» WORK ITEM
Records follow. Print exactly the lines from the one that has "[209,485,328,502] Preston from" through the one that has "(93, 91) none", inclusive, and omit the pictures.

» Version difference data
--- START ---

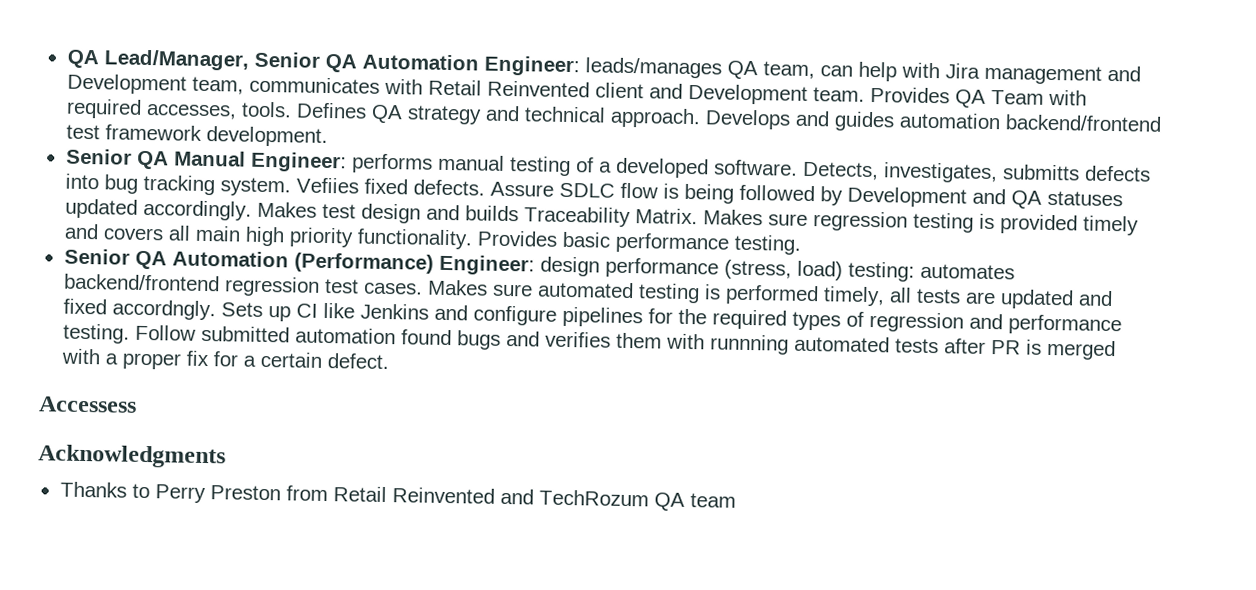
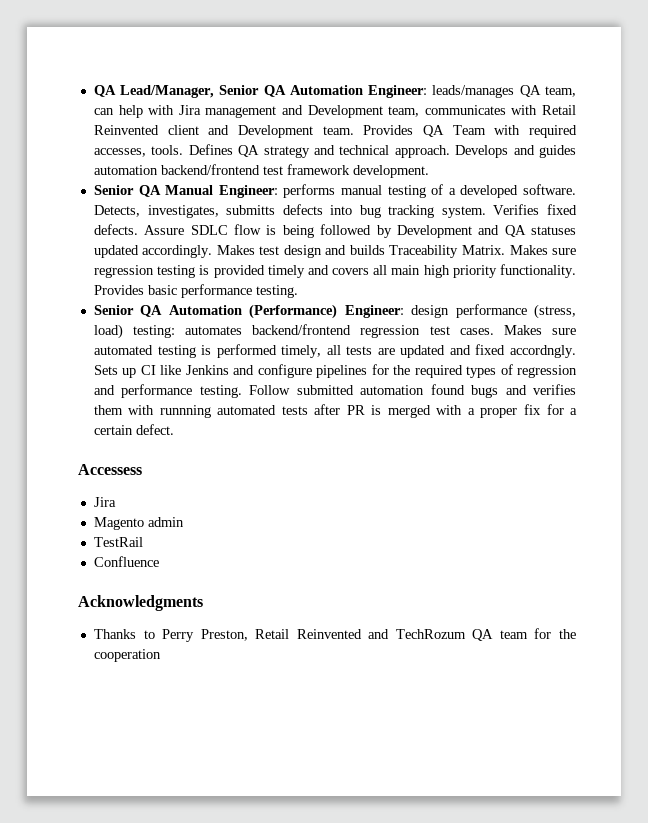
[295,177,359,194] Vefiies -> [493,204,540,215] Verifies
(137, 404) none -> [93,497,116,507] [93,517,184,530] [93,537,143,547] [93,556,159,567] // Jira // Magento admin // TestRail // Confluence
[209,485,328,502] Preston from -> [200,629,248,641] Preston,
(736, 500) none -> [534,628,577,639] [93,649,161,662] for the cooperation

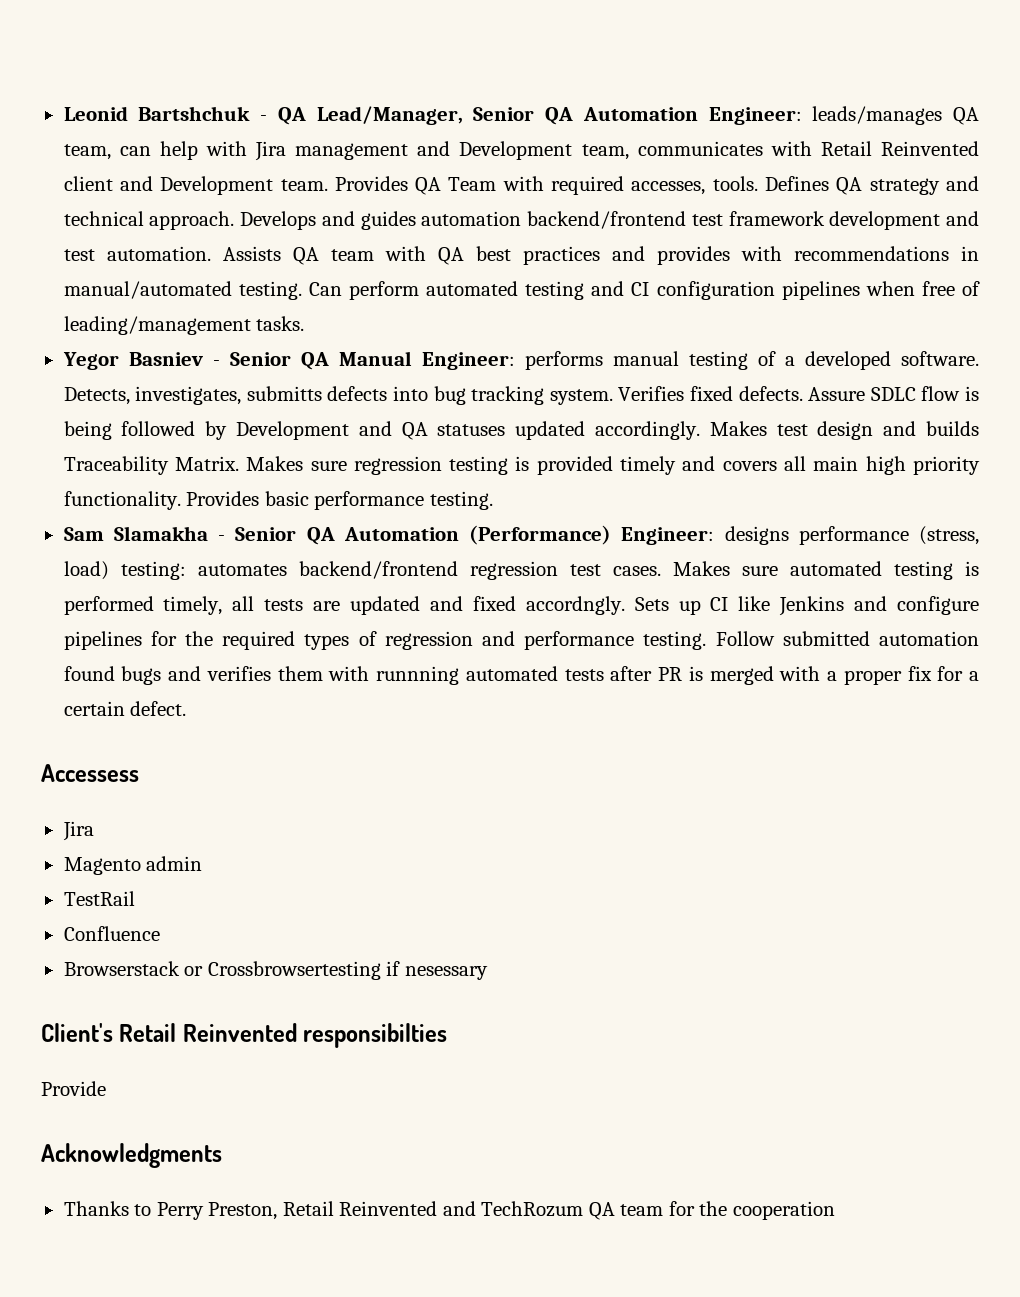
(93, 91) none -> [63,106,268,121] Leonid Bartshchuk -
[352,165,429,178] development. // -> [829,211,979,230] [63,246,980,265] [63,281,981,300] [63,316,305,335] [62,352,220,370] development and test automation. Assists QA team with QA best practices and provides with recommendations in manual/automated testing. Can perform automated testing and CI configuration pipelines when free of leading/management tasks. // Yegor Basniev -
(298, 291) none -> [63,526,226,541] Sam Slamakha -
[411,305,450,318] design -> [724,526,789,545] designs
(159, 561) none -> [63,961,488,980] [41,1023,448,1048] [41,1081,106,1096] // Browserstack or Crossbrowsertesting if nesessary // Client's Retail Reinvented responsibilties // Provide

--- END ---

» OUTPUT OF THE TASK
[209,485,328,502] Preston from -> [200,629,248,641] Preston,
(736, 500) none -> [534,628,577,639] [93,649,161,662] for the cooperation

(93, 91) none -> [63,106,268,121] Leonid Bartshchuk -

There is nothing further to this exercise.